▸ Exercise prompt:
Look through the listing below for the line with "color: #4c1d95 ->" and the line with "border: 3px solid". Copy both, along with every line between them, exactly and with no pictures.

▸ Data to use:
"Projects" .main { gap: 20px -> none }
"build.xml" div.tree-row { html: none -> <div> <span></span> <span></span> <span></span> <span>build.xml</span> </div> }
--
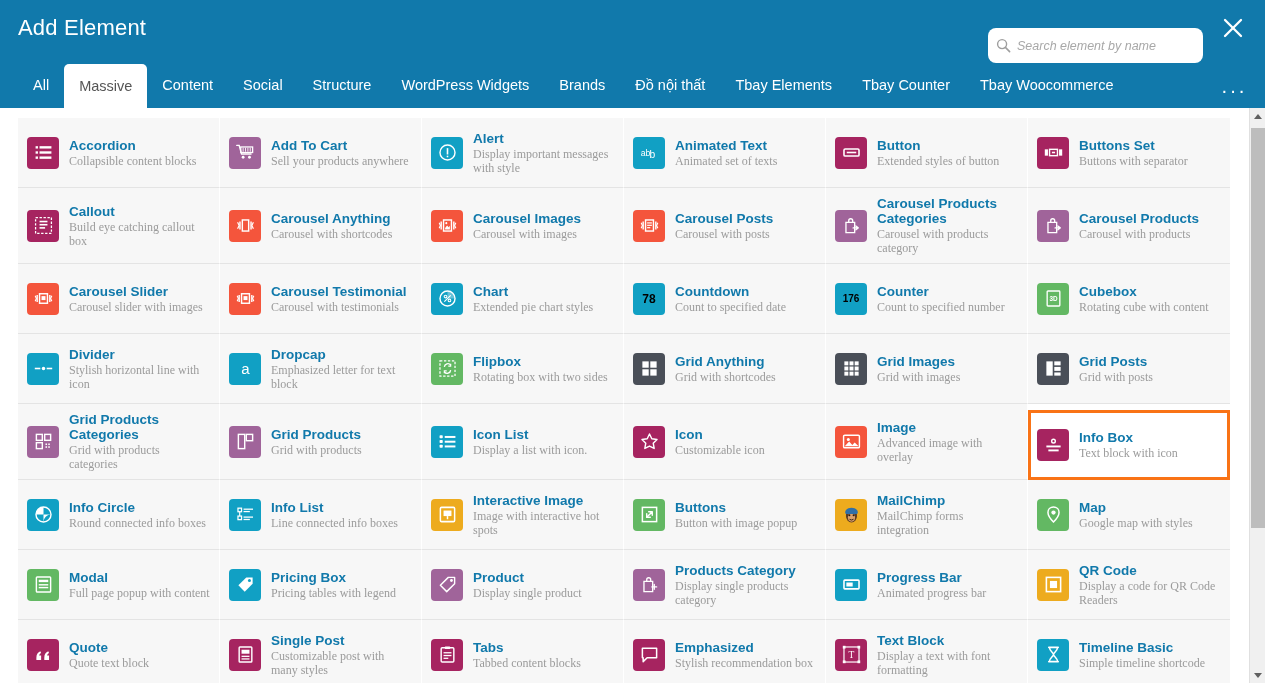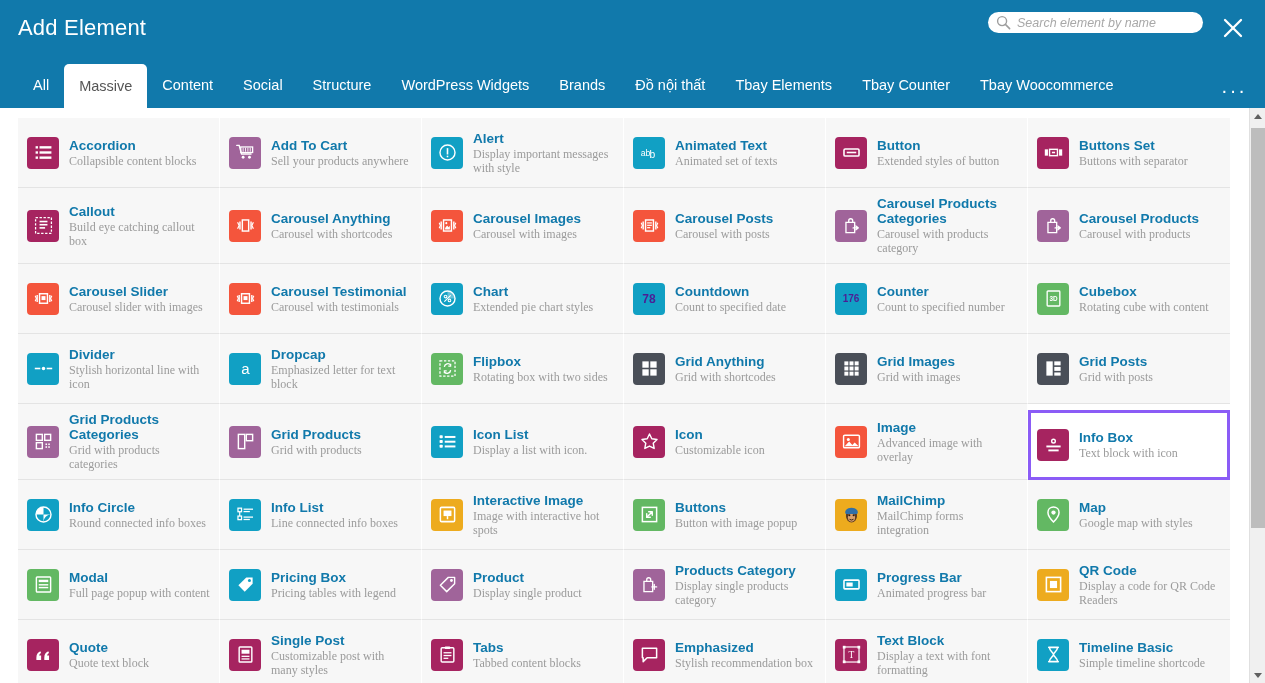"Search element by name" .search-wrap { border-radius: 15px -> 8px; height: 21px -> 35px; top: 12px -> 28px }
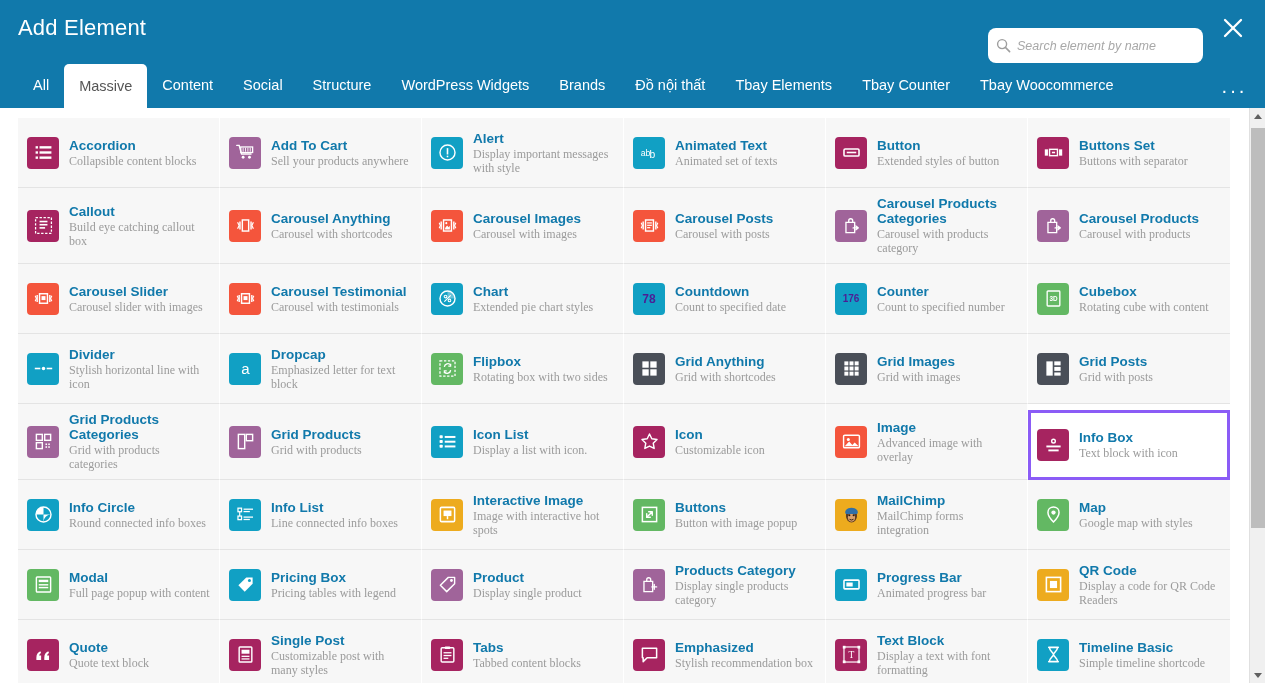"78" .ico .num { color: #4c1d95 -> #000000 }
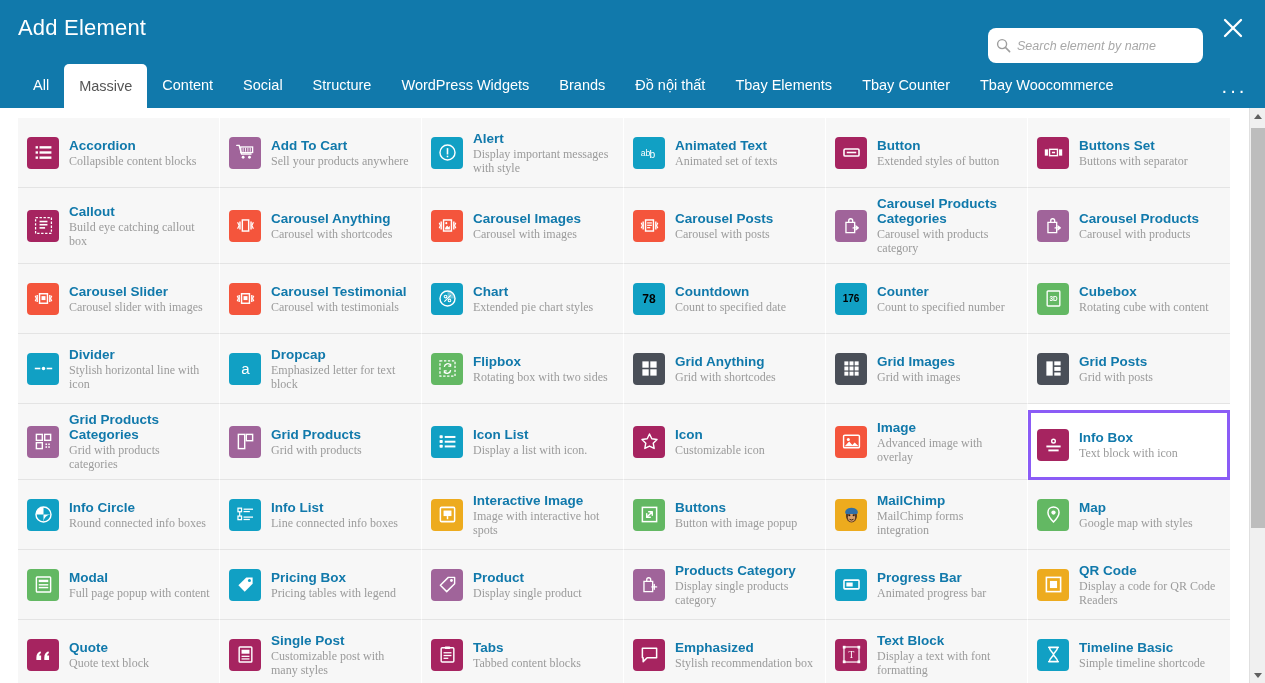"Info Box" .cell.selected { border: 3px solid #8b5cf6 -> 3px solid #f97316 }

▸ Output of the exercise:
"78" .ico .num { color: #4c1d95 -> #000000 }
"Info Box" .cell.selected { border: 3px solid #8b5cf6 -> 3px solid #f97316 }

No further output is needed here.